**REQUIRED WORK**:
Only text belongs in your copy of the listing below; reproduce it exactly and leave out the pictures.

**SOURCE INFORMATION**:

····················

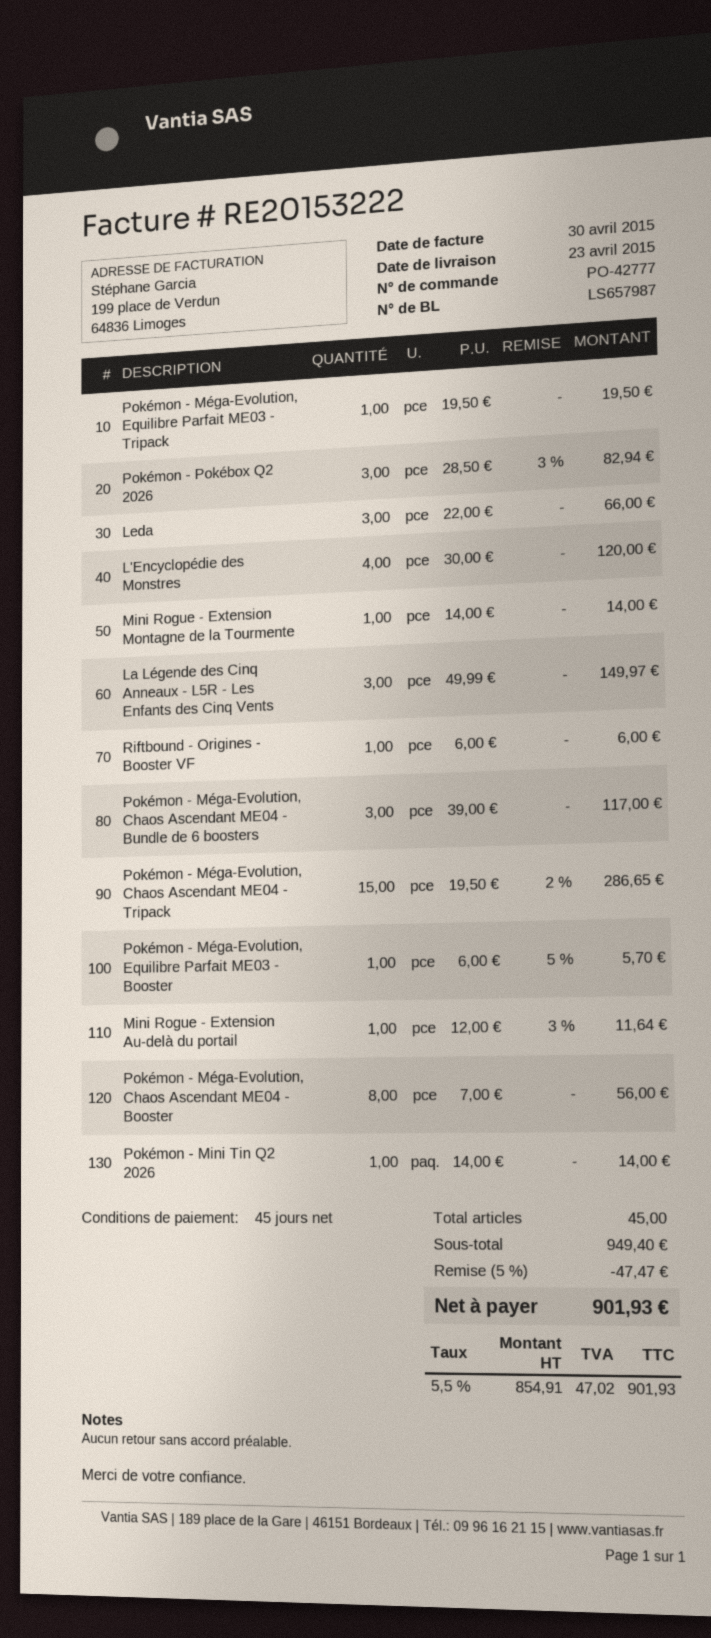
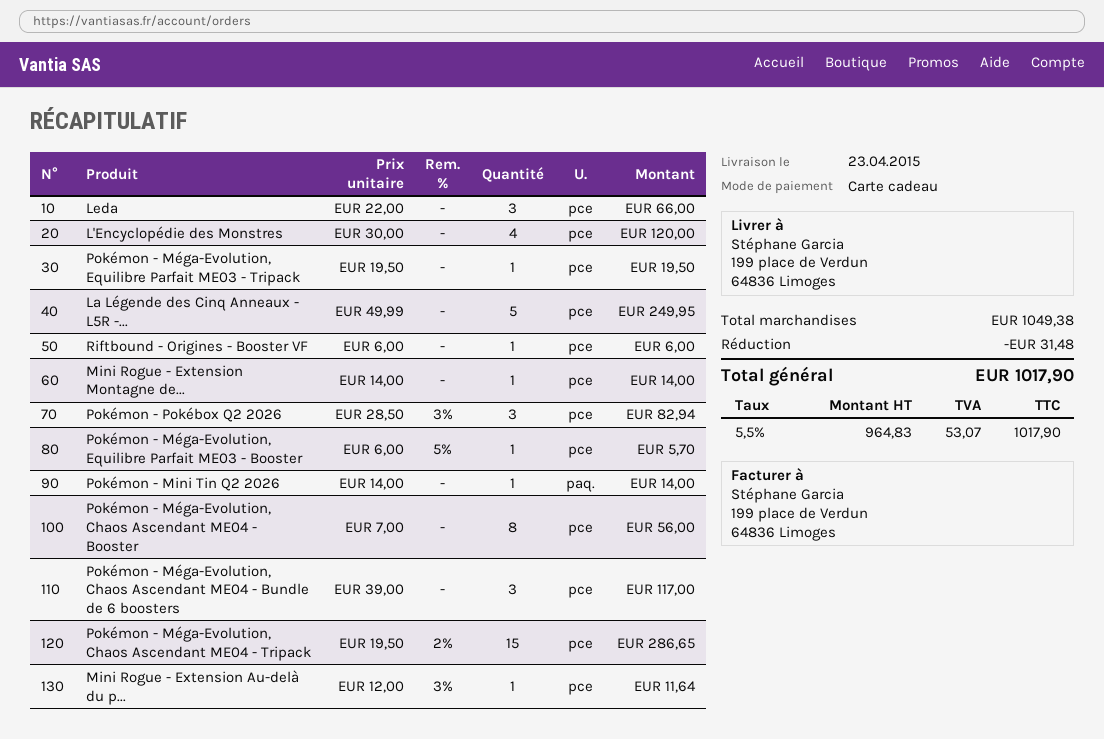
La Légende des Cinq Anneaux - L5R - Les Enfants des Cinq Vents: 3 x 49.99 = 149.97 -> 5 x 49.99 = 249.95
subtotal: 949.40 -> 1049.38
discount: 47.47 -> 31.48
net: 854.91 -> 964.83
tax: 5.5% = 47.02 -> 5.5% = 53.07
total: 901.93 -> 1017.90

····················

**OUTPUT BELOW**:
La Légende des Cinq Anneaux - L5R - Les Enfants des Cinq Vents: 3 x 49.99 = 149.97 -> 5 x 49.99 = 249.95
subtotal: 949.40 -> 1049.38
discount: 47.47 -> 31.48
net: 854.91 -> 964.83
tax: 5.5% = 47.02 -> 5.5% = 53.07
total: 901.93 -> 1017.90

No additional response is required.